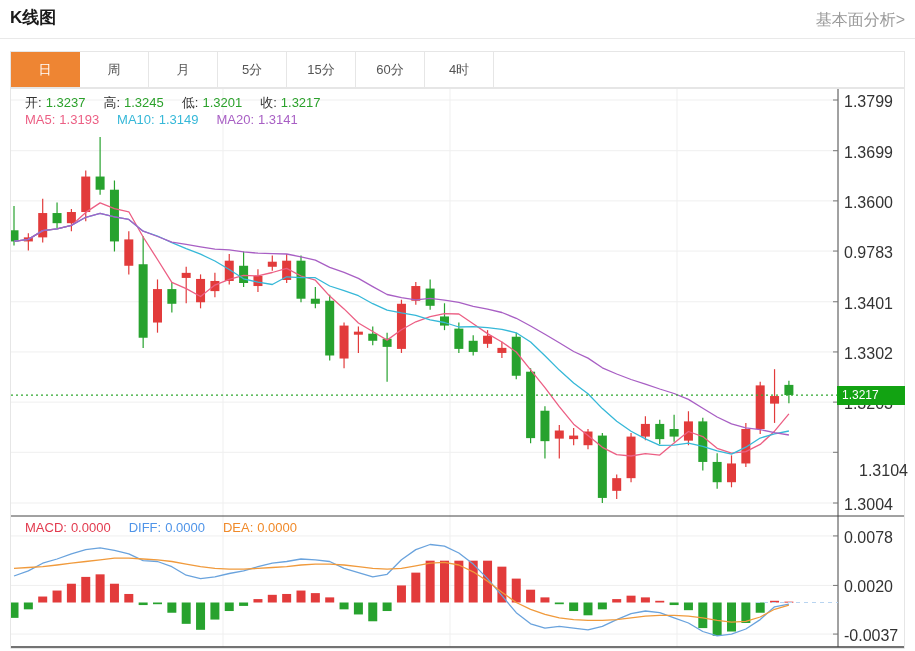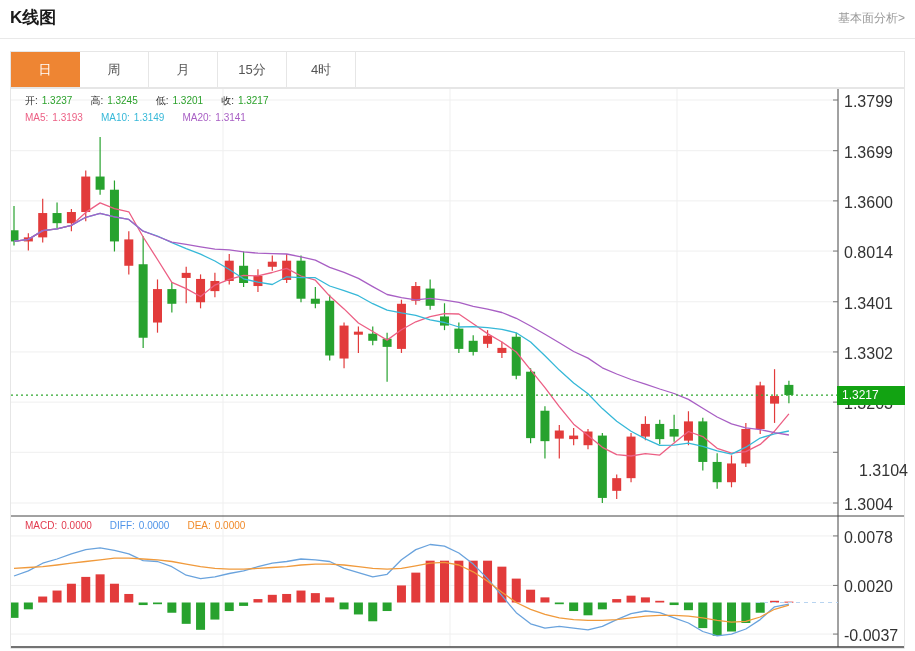"基本面分析>" .fund-link { font-size: 12px -> 16px }
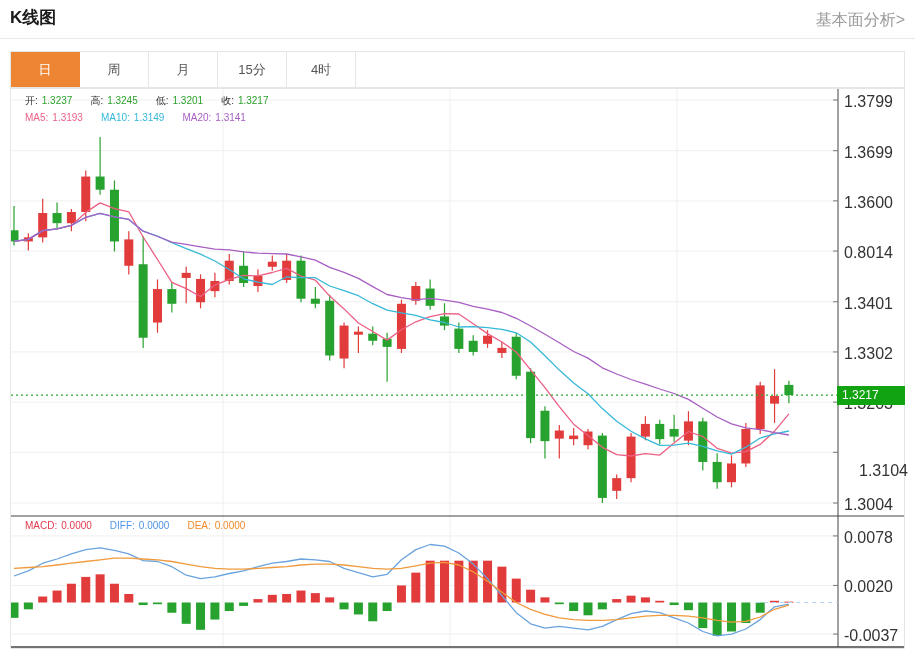"5分" div.tab { html: none -> <div>5分</div> }
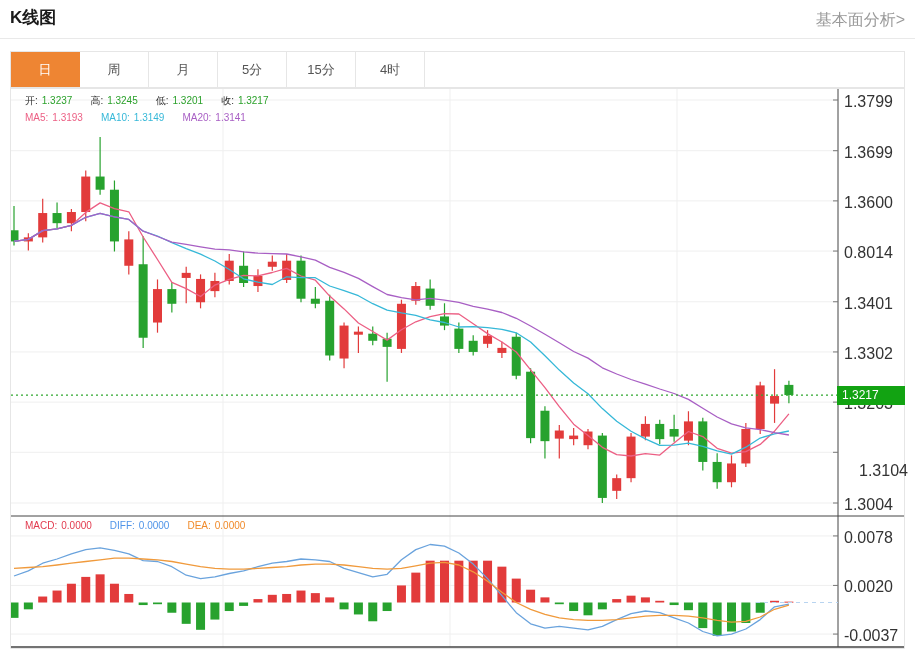"60分" div.tab { html: none -> <div>60分</div> }
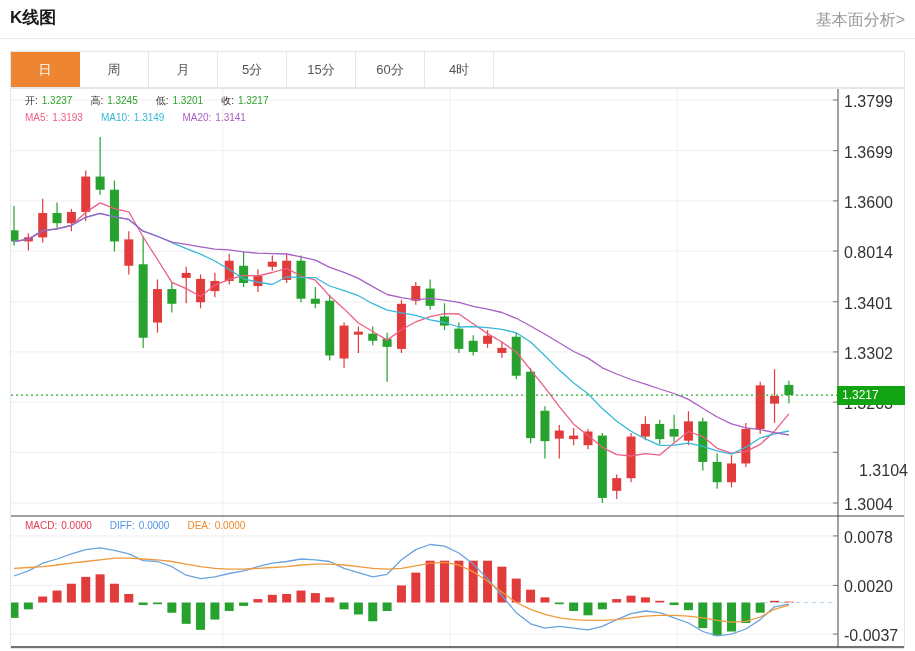"开: 1.3237 高: 1.3245 低:" .readout { font-size: 10px -> 13px }
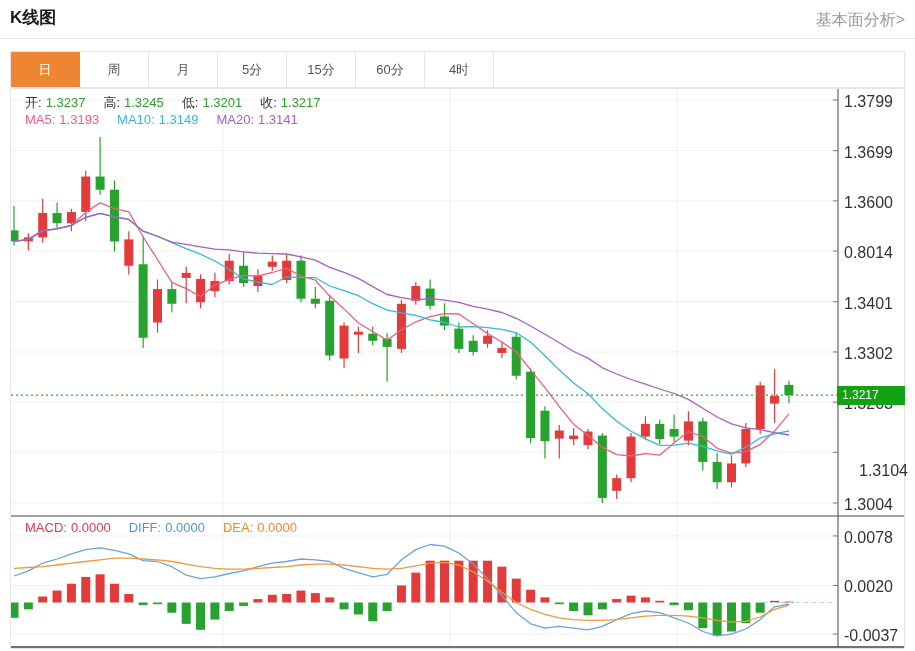"0.8014" div.axis-label { text: 0.8014 -> 0.9783 }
_ _ _
Repeat every line above exactly, minus the pictures.

"基本面分析>" .fund-link { font-size: 12px -> 16px }
"5分" div.tab { html: none -> <div>5分</div> }
"60分" div.tab { html: none -> <div>60分</div> }
"开: 1.3237 高: 1.3245 低:" .readout { font-size: 10px -> 13px }
"0.8014" div.axis-label { text: 0.8014 -> 0.9783 }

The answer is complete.